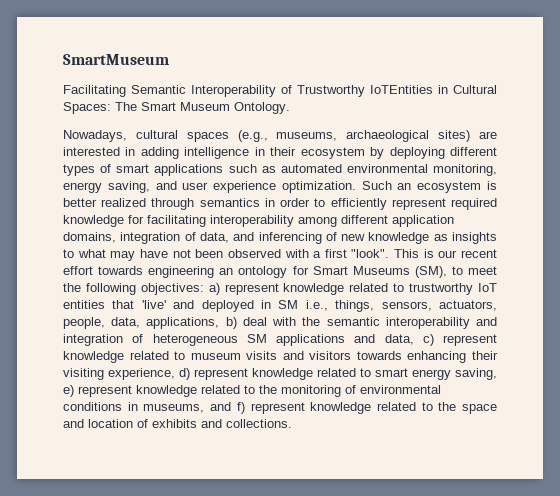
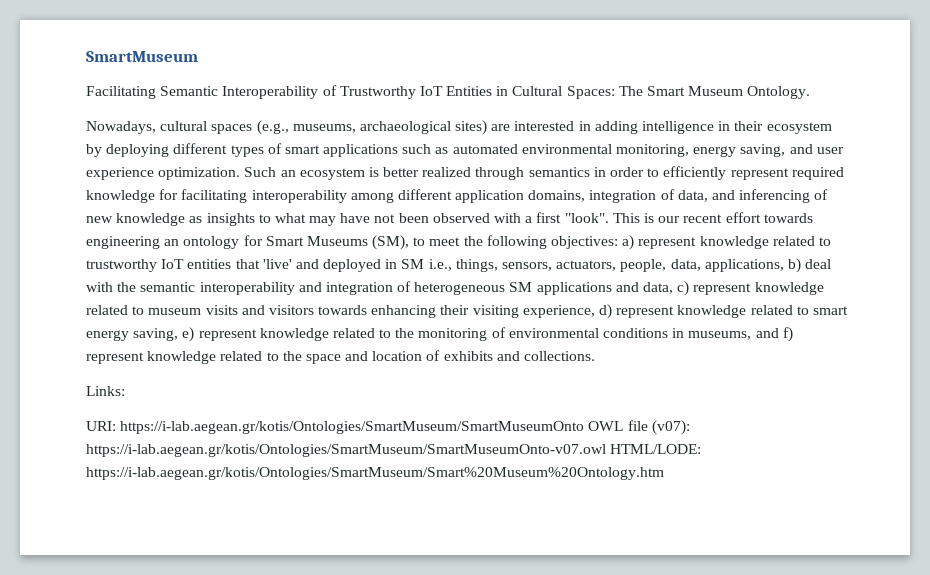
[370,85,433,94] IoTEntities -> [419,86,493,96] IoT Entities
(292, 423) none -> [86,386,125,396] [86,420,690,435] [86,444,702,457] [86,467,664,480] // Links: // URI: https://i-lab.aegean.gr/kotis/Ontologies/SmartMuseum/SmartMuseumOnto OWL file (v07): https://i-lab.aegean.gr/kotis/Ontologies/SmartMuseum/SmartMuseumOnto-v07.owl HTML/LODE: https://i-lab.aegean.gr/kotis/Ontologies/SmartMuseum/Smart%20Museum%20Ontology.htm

==

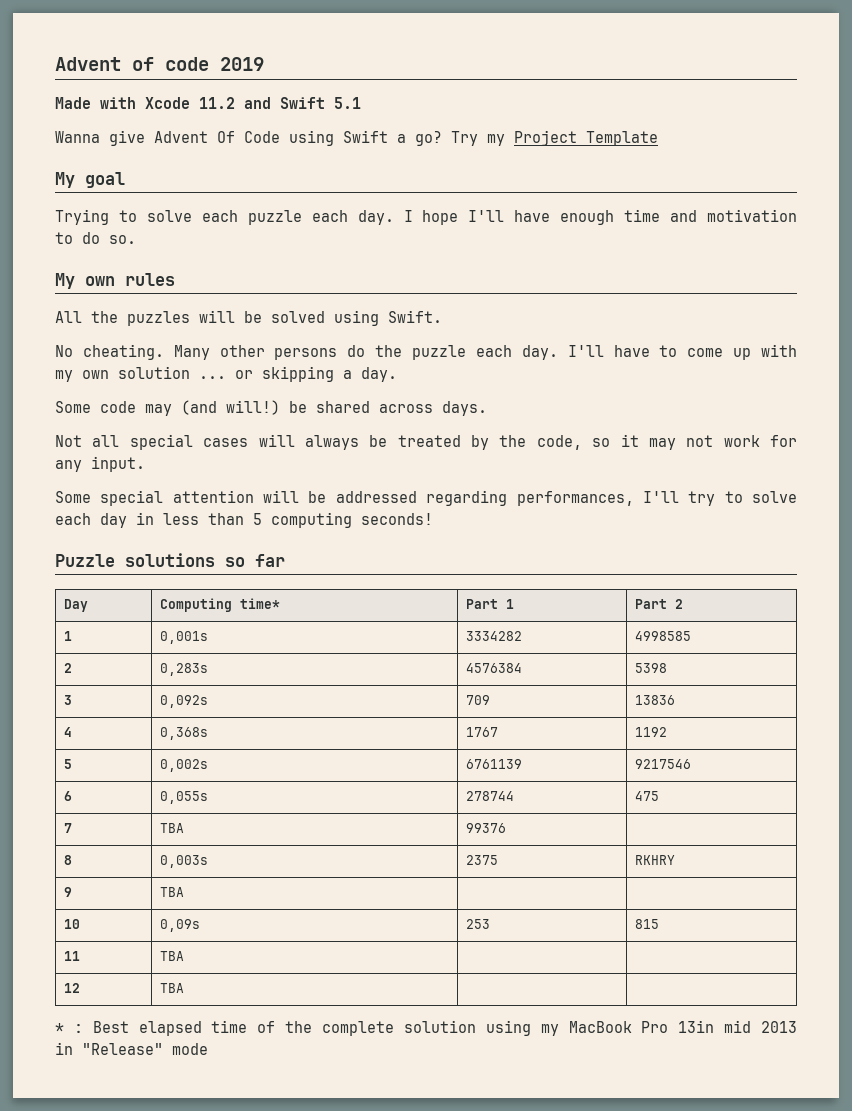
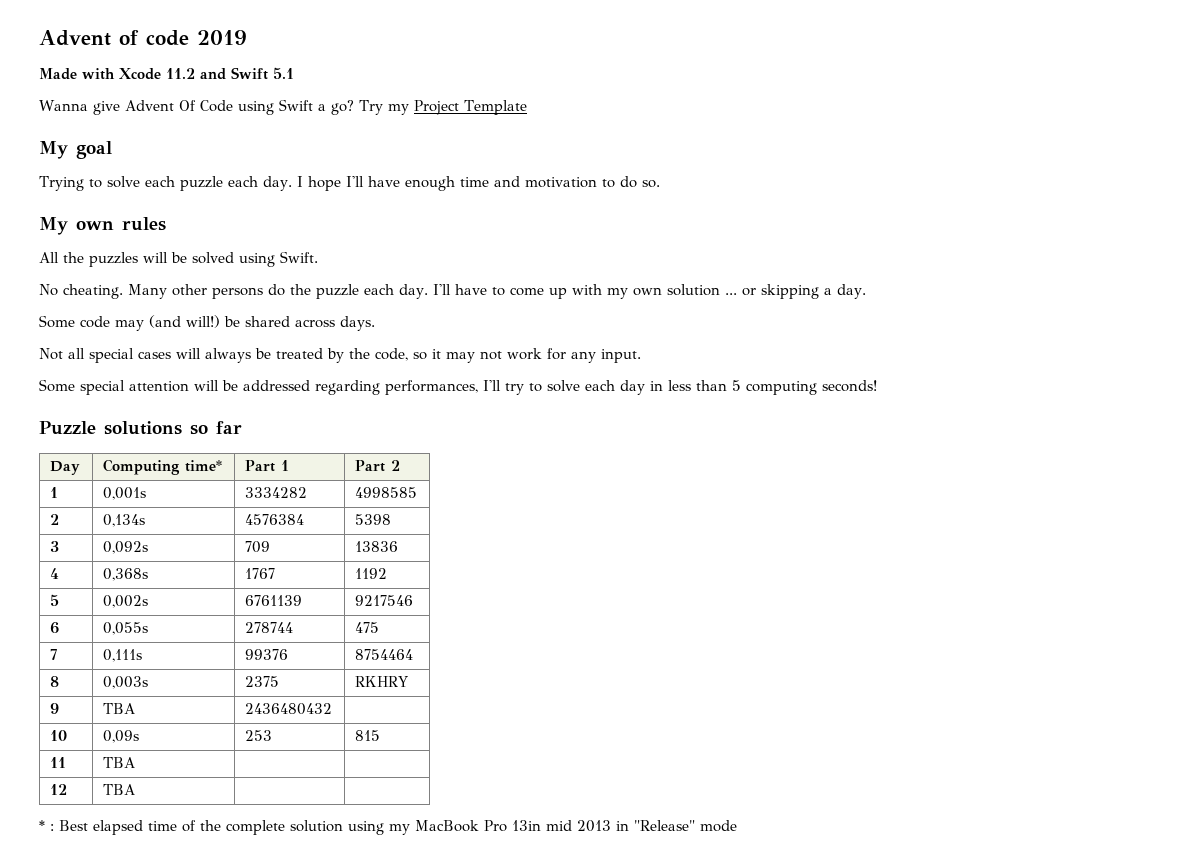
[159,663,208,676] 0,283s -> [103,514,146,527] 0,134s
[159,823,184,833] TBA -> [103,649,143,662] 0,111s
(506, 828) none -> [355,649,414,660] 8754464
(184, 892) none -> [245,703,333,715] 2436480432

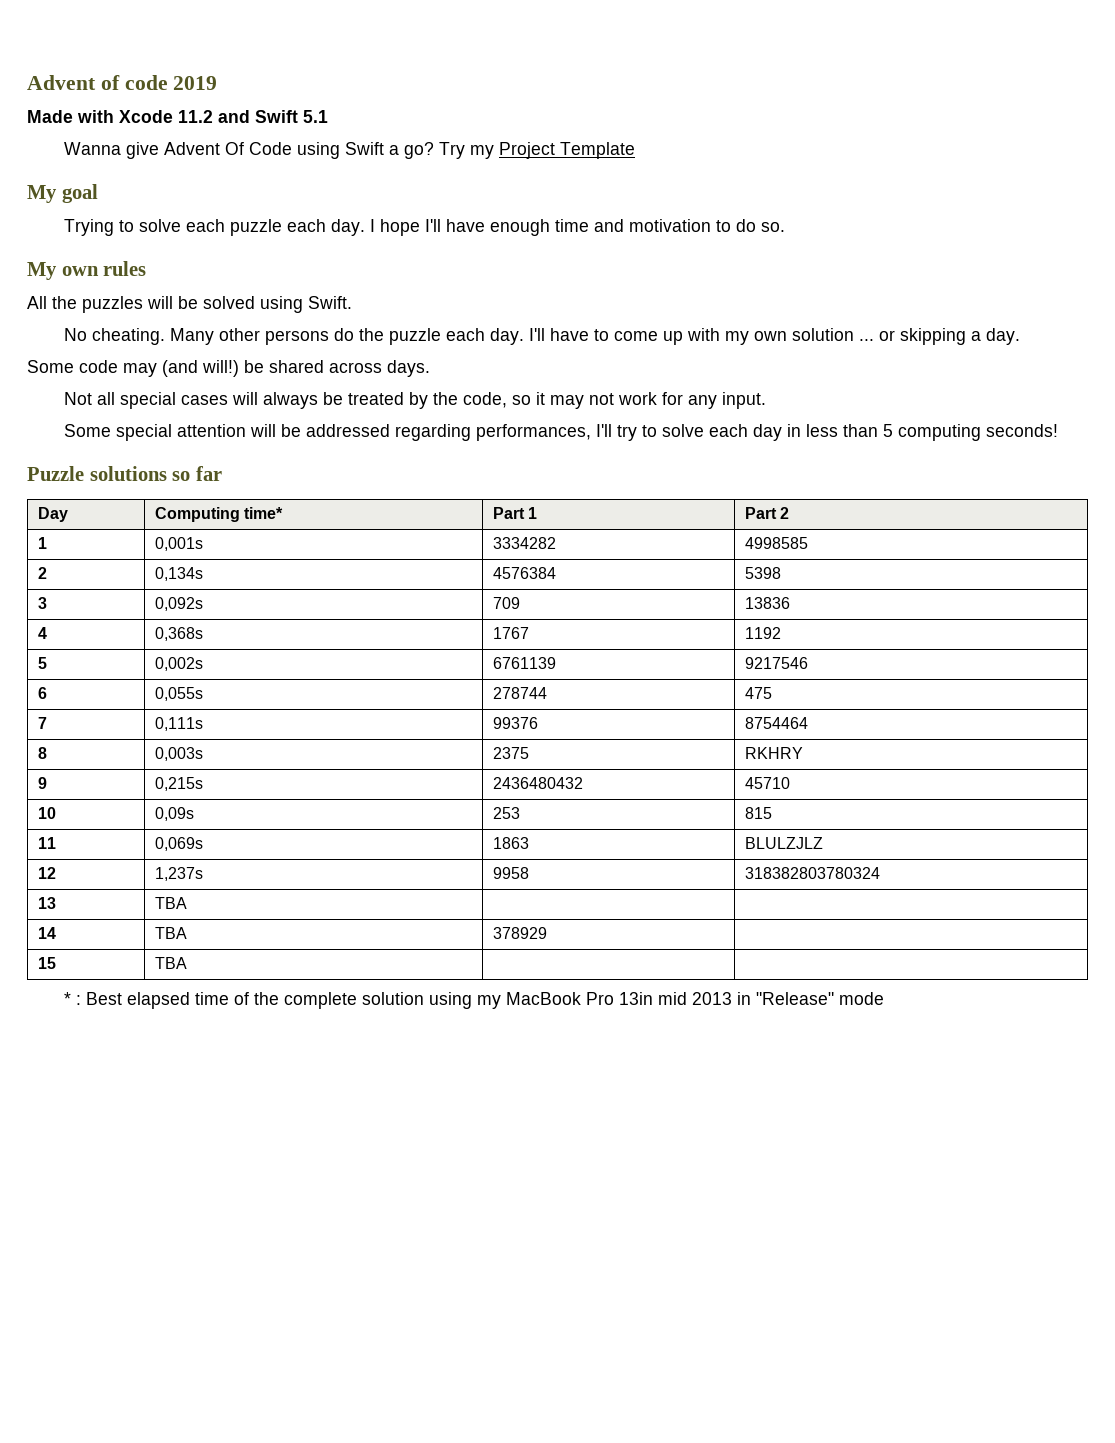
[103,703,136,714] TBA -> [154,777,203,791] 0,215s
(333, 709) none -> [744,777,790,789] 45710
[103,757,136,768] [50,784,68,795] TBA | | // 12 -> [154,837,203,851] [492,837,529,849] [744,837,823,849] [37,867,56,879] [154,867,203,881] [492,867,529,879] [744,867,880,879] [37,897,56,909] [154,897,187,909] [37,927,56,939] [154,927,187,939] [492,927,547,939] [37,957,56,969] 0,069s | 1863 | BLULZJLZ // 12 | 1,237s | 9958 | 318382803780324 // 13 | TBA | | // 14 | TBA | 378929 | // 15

### [PROBLEM REQUIREMENTS]
Among the entries above, locate the line with "(506, 828) none -> [355,649,414,660] 8754464" and the line with "[103,757,136,768] [50,784,68,795] TBA". Give those two lines and all lines between them again, exactly, leaving out the pictures.

### [RESPONSE FOR THIS EXERCISE]
(506, 828) none -> [355,649,414,660] 8754464
(184, 892) none -> [245,703,333,715] 2436480432

[103,703,136,714] TBA -> [154,777,203,791] 0,215s
(333, 709) none -> [744,777,790,789] 45710
[103,757,136,768] [50,784,68,795] TBA | | // 12 -> [154,837,203,851] [492,837,529,849] [744,837,823,849] [37,867,56,879] [154,867,203,881] [492,867,529,879] [744,867,880,879] [37,897,56,909] [154,897,187,909] [37,927,56,939] [154,927,187,939] [492,927,547,939] [37,957,56,969] 0,069s | 1863 | BLULZJLZ // 12 | 1,237s | 9958 | 318382803780324 // 13 | TBA | | // 14 | TBA | 378929 | // 15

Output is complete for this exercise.